Times spokeswoman rejects security guard’s account of firing
Josh Christenson • January 20, 2022 1:30 pm
The New York Times fired an elevator security guard who went viral in a January 2020 video for fawning over then-candidate Joe Biden.
Jacquelyn Asbie told the New York Post the Gray Lady fired her for expensing the company with too many Uber rides. She said her employer promised to foot the bill during the COVID-19 pandemic. The Times, however, said the 33-year-old forged many of the receipts she submitted. The paper confirmed to the Post it let Asbie go Wednesday following a five-month investigation.
President Biden met Asbie during the Democratic primary when he visited the Times‘s Manhattan office in an attempt to earn the endorsement of the paper’s editorial board. A video of their interaction, which aired as part of the paper’s FX show The Weekly, showed a starstruck Asbie praising the candidacy of the geriatric frontrunner.
“I love you, you’re like, my favorite,” Asbie told Biden. “You are awesome, oh my God.” She later endorsed Biden at the virtual Democratic National Convention in August 2020. Since her termination, she has hinted at a run for public office.
A Times spokeswoman confirmed Asbie’s employment had been terminated but disputed her account.

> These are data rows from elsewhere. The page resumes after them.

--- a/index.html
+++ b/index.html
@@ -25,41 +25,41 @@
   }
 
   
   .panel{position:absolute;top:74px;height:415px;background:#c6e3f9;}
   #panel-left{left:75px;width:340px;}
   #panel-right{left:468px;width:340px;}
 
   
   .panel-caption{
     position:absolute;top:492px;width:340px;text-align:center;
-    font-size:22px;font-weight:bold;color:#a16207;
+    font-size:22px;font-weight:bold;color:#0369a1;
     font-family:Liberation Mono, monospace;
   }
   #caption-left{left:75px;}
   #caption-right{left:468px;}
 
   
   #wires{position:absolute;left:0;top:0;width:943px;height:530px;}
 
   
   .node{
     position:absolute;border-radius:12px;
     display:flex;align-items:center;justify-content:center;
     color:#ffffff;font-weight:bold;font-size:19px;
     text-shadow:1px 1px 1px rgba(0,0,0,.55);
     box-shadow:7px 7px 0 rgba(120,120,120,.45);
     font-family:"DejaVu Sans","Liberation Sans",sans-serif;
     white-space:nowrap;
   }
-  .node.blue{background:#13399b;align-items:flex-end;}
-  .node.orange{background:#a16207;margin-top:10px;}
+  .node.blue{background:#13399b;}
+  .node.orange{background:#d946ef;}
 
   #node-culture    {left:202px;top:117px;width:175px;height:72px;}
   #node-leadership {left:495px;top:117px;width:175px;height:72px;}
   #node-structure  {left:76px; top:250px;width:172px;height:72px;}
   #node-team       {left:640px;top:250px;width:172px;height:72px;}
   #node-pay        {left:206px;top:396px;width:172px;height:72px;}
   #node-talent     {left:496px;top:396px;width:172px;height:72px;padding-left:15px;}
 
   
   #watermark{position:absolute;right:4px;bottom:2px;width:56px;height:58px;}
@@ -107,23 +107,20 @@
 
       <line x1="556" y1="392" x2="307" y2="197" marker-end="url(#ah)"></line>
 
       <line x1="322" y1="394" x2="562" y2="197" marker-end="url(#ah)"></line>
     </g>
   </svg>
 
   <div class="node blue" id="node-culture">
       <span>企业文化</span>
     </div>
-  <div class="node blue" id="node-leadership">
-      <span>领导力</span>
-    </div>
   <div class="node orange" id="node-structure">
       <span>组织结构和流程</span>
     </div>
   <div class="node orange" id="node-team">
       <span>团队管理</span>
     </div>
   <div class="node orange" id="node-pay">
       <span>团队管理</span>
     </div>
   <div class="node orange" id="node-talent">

“Her characterization of events is not accurate but we do not discuss the details of personnel matters,” Danielle Rhoades Ha told the Post.

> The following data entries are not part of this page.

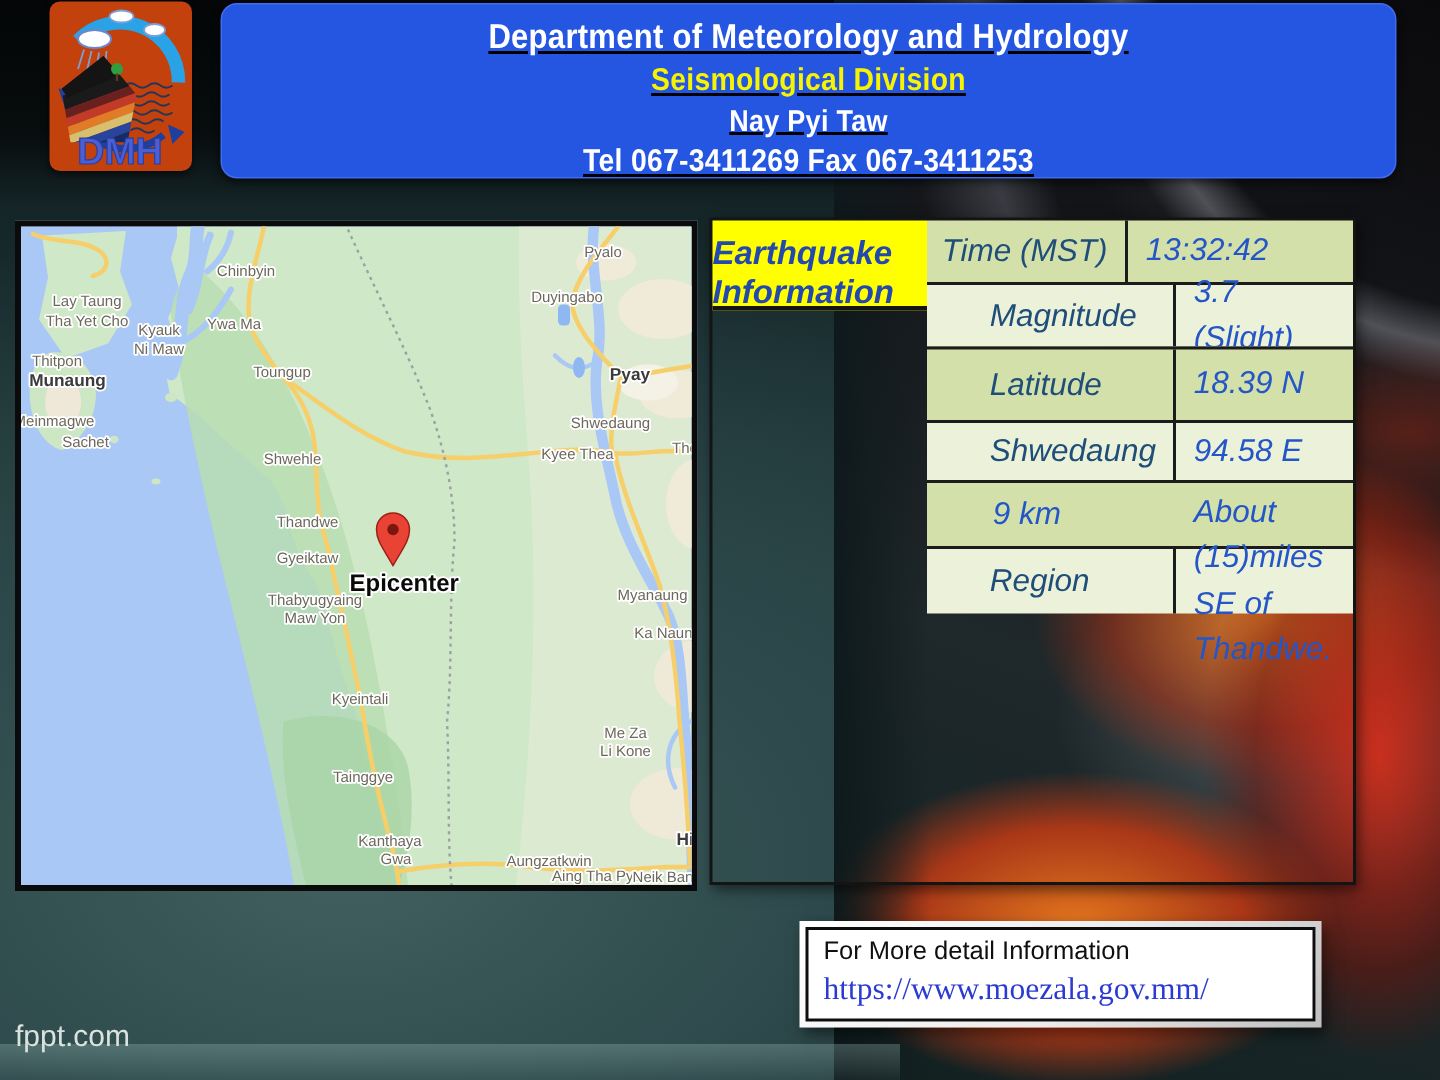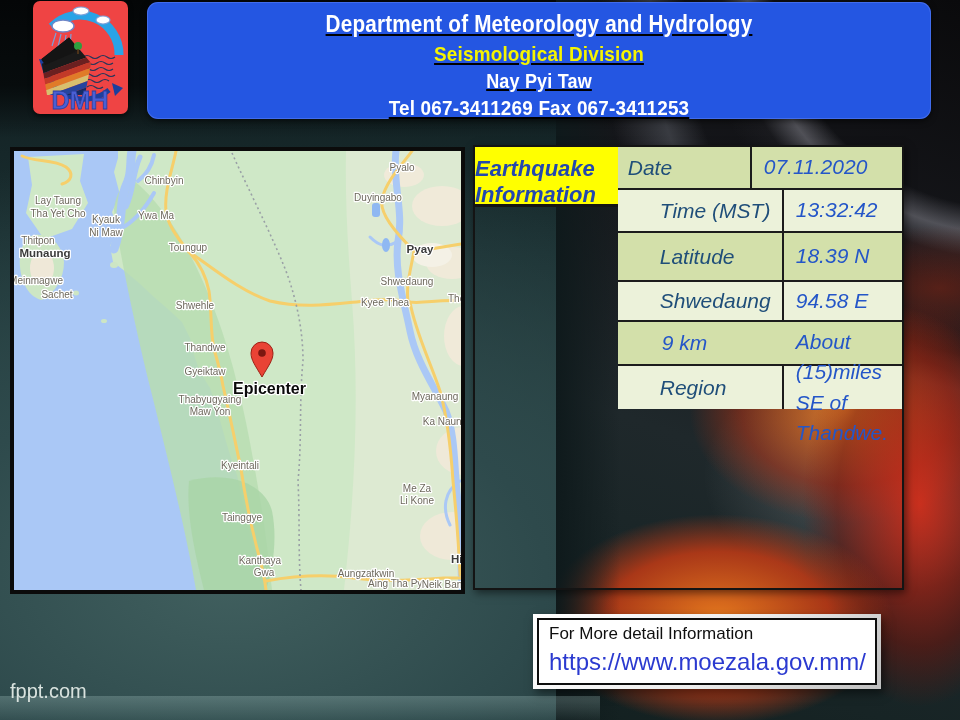--- a/index.html
+++ b/index.html
@@ -32,21 +32,21 @@
     background:#2456e2;border-radius:11px;text-align:center;
     box-shadow:inset 0 0 0 1px rgba(120,150,255,0.35), 0 2px 6px rgba(0,0,0,0.6);text-decoration:underline;}
   .banner div{font-weight:bold;transform:scaleX(0.9);letter-spacing:0.2px;}
   .b1{color:#ffffff;font-size:23px;margin-top:9px;}
   .b2{color:#f6f400;font-size:21px;margin-top:4px;}
   .b3{color:#ffffff;font-size:20px;margin-top:4px;}
   .b4{color:#ffffff;font-size:21px;margin-top:3px;}
 
   
   .logo{position:absolute;left:33px;top:1px;width:95px;height:113px;z-index:2;
-    background:#ef4444;border-radius:7px;box-shadow:0 2px 5px rgba(0,0,0,0.6);}
+    background:#c2410c;border-radius:7px;box-shadow:0 2px 5px rgba(0,0,0,0.6);}
 
   
   .map{position:absolute;left:10px;top:147px;width:447px;height:439px;z-index:2;
     border:4px solid #0b0b0b;background:#aac8f6;}
   .map svg{display:block;}
   .town{font-family:"Liberation Sans",sans-serif;font-size:10px;fill:#6d685c;
     paint-order:stroke;stroke:#ffffff;stroke-width:2.4px;stroke-linejoin:round;}
   .town-bold{font-weight:bold;font-size:11.5px;fill:#3b3b3b;}
   .epicenter-label{font-family:"Liberation Sans",sans-serif;font-weight:bold;font-size:16px;fill:#0a0a0a;
     paint-order:stroke;stroke:#ffffff;stroke-width:2.6px;stroke-linejoin:round;}
@@ -76,21 +76,21 @@
     padding-left:12px;padding-right:14px;line-height:1.45;}
   .t-rows .t-row:nth-child(7) .t-label,
   .t-rows .t-row:nth-child(7) .t-value{align-items:flex-start;padding-top:9px;}
 
   
   .infobox-frame{position:absolute;left:533px;top:614px;width:348px;z-index:2;
     background:linear-gradient(135deg,#ffffff 0%,#ececec 55%,#bfbfbf 100%);
     padding:4px;box-sizing:border-box;box-shadow:3px 4px 9px rgba(0,0,0,0.5);}
   .infobox{background:#ffffff;border:2px solid #0d0d0d;padding:3px 10px 6px;}
   .infobox .l1{color:#0f0f0f;font-size:17px;line-height:1.35;}
-  .infobox a{color:#2b3ad0;font-size:24px;line-height:1.3;text-decoration:none;display:block;}
+  .infobox a{color:#2b3ad0;font-size:21px;line-height:1.3;text-decoration:none;display:block;font-family:Liberation Serif, serif;}
 </style>
 </head>
 <body>
 
 <div class="top-shade"></div>
 <div class="volcano"></div>
 <div class="floor"></div>
 
 <div class="logo">
   <svg viewBox="0 0 95 113" width="95" height="113">
@@ -248,30 +248,30 @@
         <text x="403" y="341" text-anchor="middle" class="town">Me Za</text>
         <text x="403" y="353" text-anchor="middle" class="town">Li Kone</text>
         <text x="437" y="412" text-anchor="start" class="town town-bold">Hinthada</text>
       </g>
   </svg>
 </div>
 
 <div class="etable">
   <div class="t-header">Earthquake Information</div>
   <div class="t-rows">
-  <div class="t-row">
-    <div class="t-label">Date</div>
-    <div class="t-value">07.11.2020</div>
-  </div>
 
   <div class="t-row">
     <div class="t-label">Time (MST)</div>
     <div class="t-value">13:32:42</div>
   </div>
 
+  <div class="t-row">
+    <div class="t-label">Magnitude</div>
+    <div class="t-value">3.7 (Slight)</div>
+  </div>
 
   <div class="t-row">
     <div class="t-label">Latitude</div>
     <div class="t-value">18.39 N</div>
   </div>
 
   <div class="t-row">
     <div class="t-label">Shwedaung</div>
     <div class="t-value">94.58 E</div>
   </div>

On the day of her firing, Asbie also tweeted she was not “disappointed,” though she told the Post she was “very pissed off.” She did not return a Washington Free Beacon request for comment on her firing and the discrepancy between her remarks to the Post and her tweet.
Asbie, who served for four years at the paper, said the Times launched an investigation around Labor Day 2021, alleging her commuting expenses amounted to thousands of dollars more than the paper expected. At the time, she offered to have any improper charges docked from her next paycheck.